Они снова помолчали немного.
— Но вот к чему я все это рассказываю, — произнес князь. — Мне претит сама мысль о том, чтобы расходовать магию на какие-то финтифлюшки. Магия высасывает из людей жизни. Единственная цель, ради которой это можно делать — спасать другие жизни.
— У меня нет крепостных, — ответил Герман. — Я магию черпаю в себе, и могу сам решать, на что ее тратить.
— Это так, — князь вздохнул. — Но кто знает, где вы ее черпаете на самом деле? Узорешитель совершенно не изучен, мы не знаем, что он такое на самом деле.
— Я знаю… я чувствую, что он берет силу из меня самого, — ответил Герман. — А кстати, вы-то ведь должны знать, откуда он вообще взялся?
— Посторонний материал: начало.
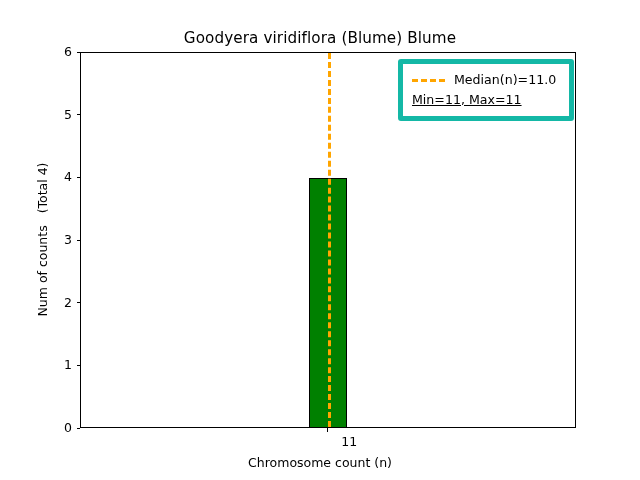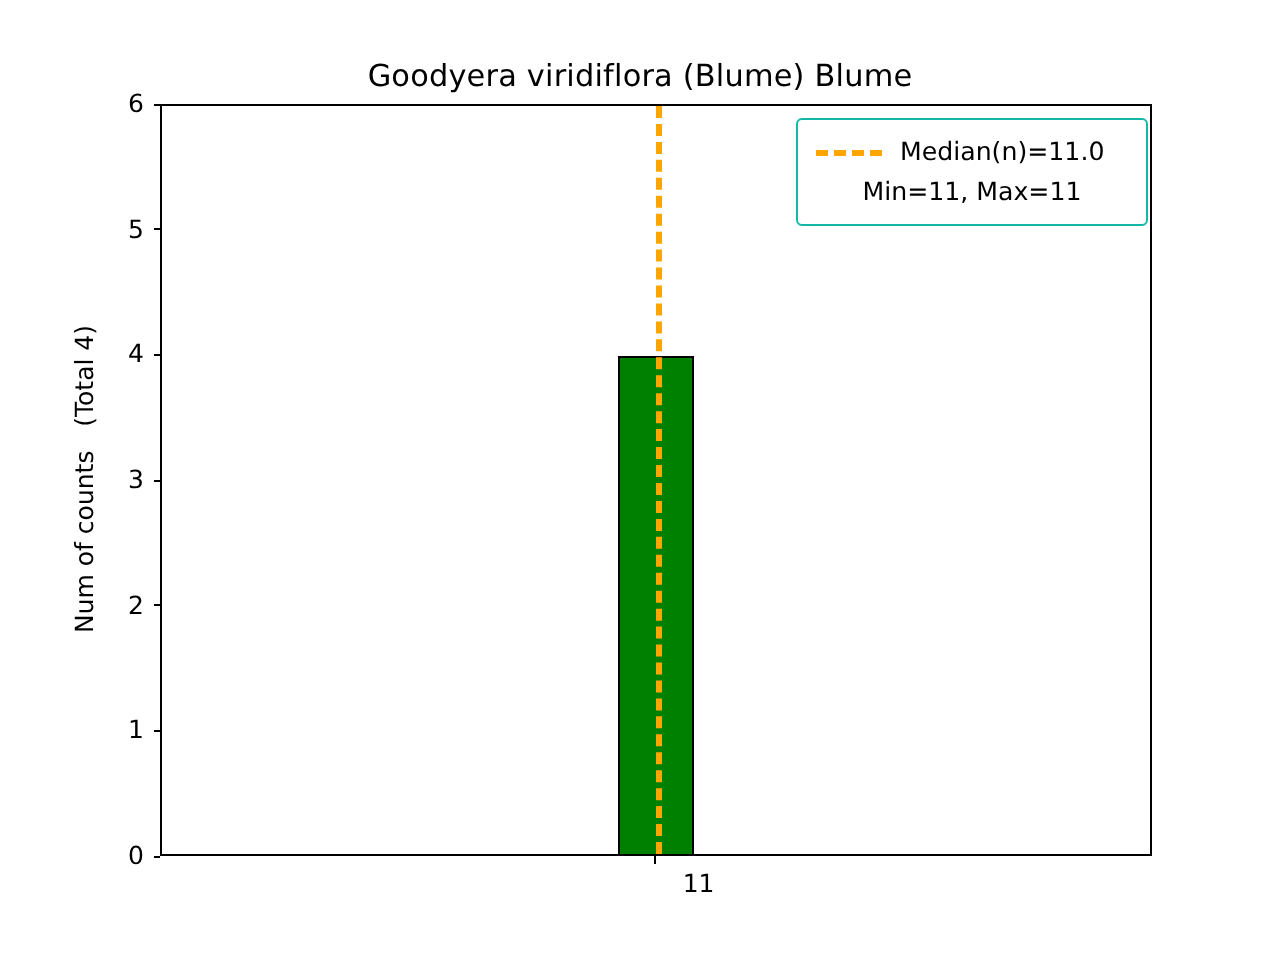"Median(n)=11.0" #legend { border: 1px solid #14b8a6 -> 5px solid #14b8a6 }
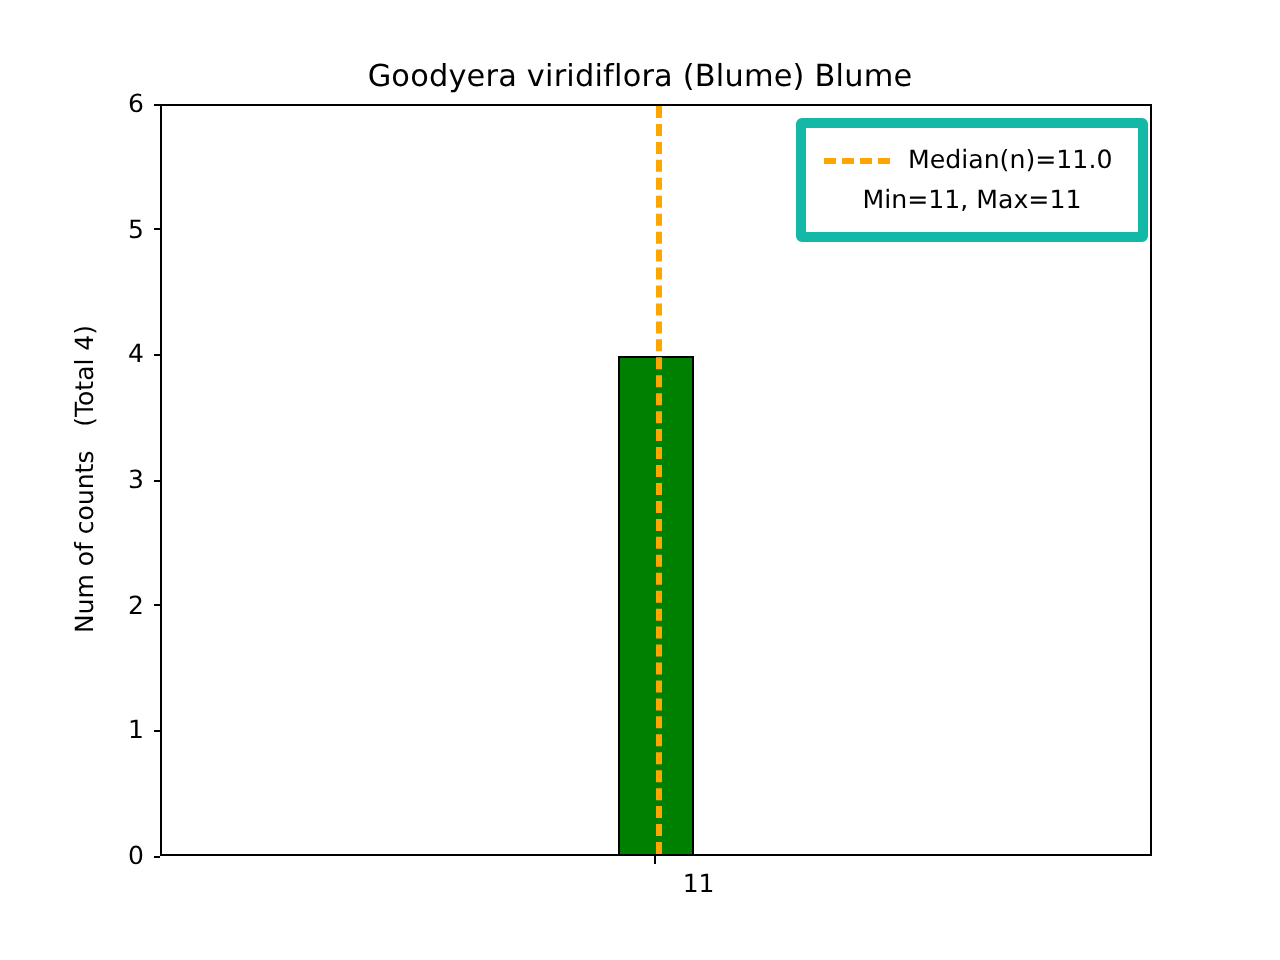"Min=11, Max=11" .legend-row.second { justify-content: center -> flex-start; text-decoration: none -> underline }
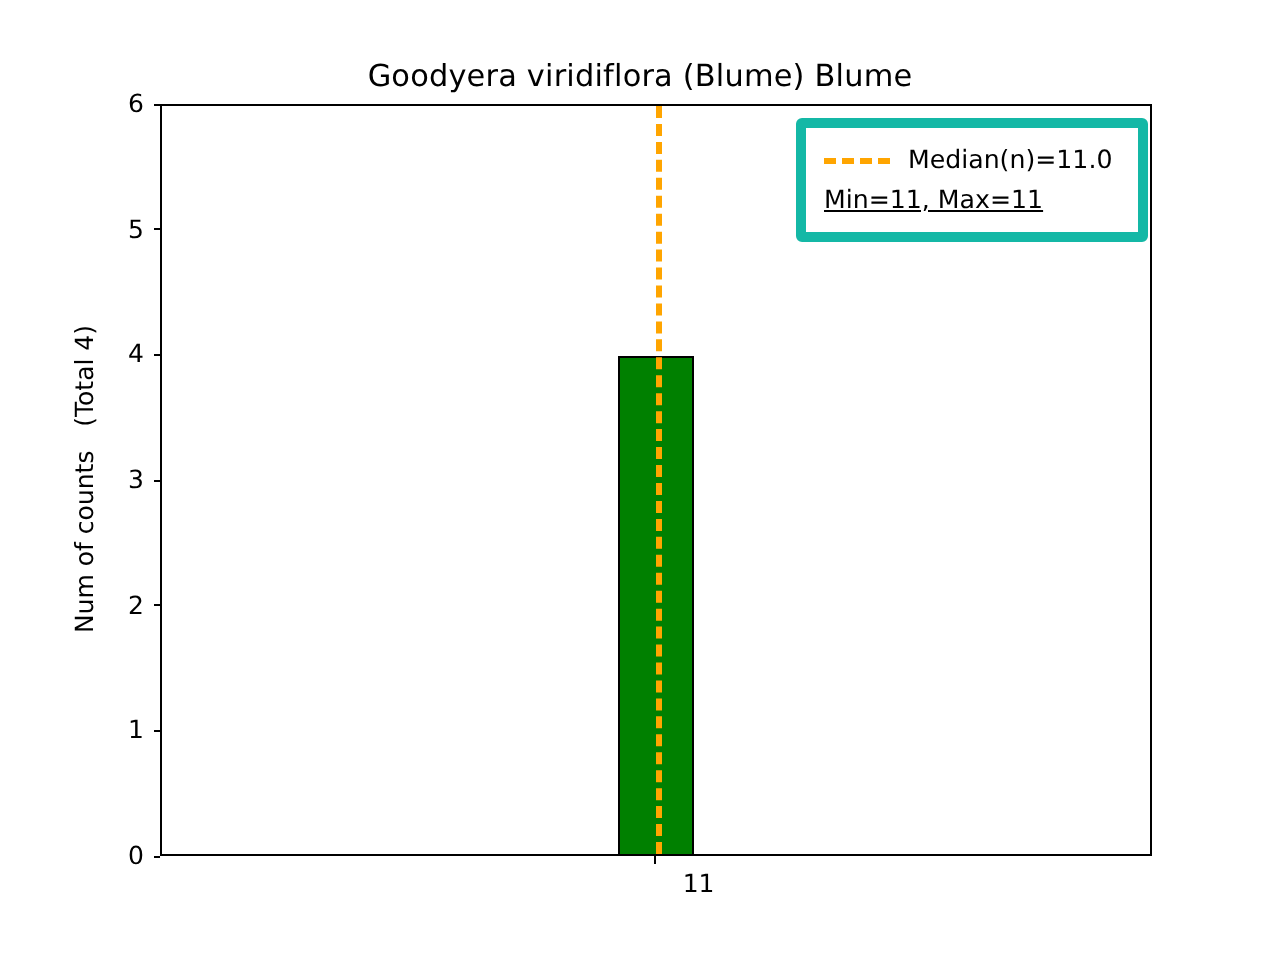"Chromosome count (n)" div { html: none -> <div>Chromosome count (n)</div> }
— Камень нашла армейская экспедиция, насколько я знаю, — сказал князь. — Где именно и при каких обстоятельствах — это вам лучше узнать у генерала Ермолова. Корпус пистолета, вероятно, изготовили его же военные инженеры. Только солдафону могла прийти в голову мысль поместить мощнейший артефакт, какого только касалась человеческая рука, в барабан пистолета. В руки Комитета он попал довольно сложным путем, большая часть причастных думала, что это была ловкая операция по похищению. Но я знал правду с самого начала: военные и жандармы подкинули им Узорешитель нарочно. Впрочем, операция с самого начала пошла не по плану — ну, вы знаете.
— Так или иначе, моя магия если и расходует чью-то жизнь, то только мою, — ответил Герман твердо. — А как с ее помощью спасать чужие жизни… это уж мое дело.
— Ну, ладно, — вздохнул князь. — Я покажу вам тот самый «Фейерверк Дюбуа». Он давно вышел из моды, и из нынешней молодежи его, должно быть, никто и не видал. Даже интересно было бы снова припомнить, каково это… Впрочем, я-то уже не смогу. А вот вы… вы умеете играть на рояле, Герман Сергеевич?
— Нет, не сподобил Господь, — ответил Герман. — А это непременно нужно?
— Нет, можно чтобы сыграл и кто-то другой. Давайте, я сыграю, а вы будете пробовать. Пройдемте в гостиную, у меня там есть рояль. Давненько я не играл.
С этими словами он закрутил колеса своего кресла, направившись к дверям, а Герман почтительно последовал за ним.
Глава четвертая
Расцветают сто цветов
Герману нечасто приходилось бывать на аристократических приемах, и предыдущий раз оставил у него специфическое впечатление. Впрочем, Таня, наставляя его, подчеркнула, что в этот раз прием будет совсем иного рода, и не обманула.
Чопорность чувствовалась во всем. В белых перчатках надутых лакеев, в филигранно разложенных приборах за обеденным столом, даже в выражении лица хозяина дома, который едва поклонился Герману, когда того к нему подвели.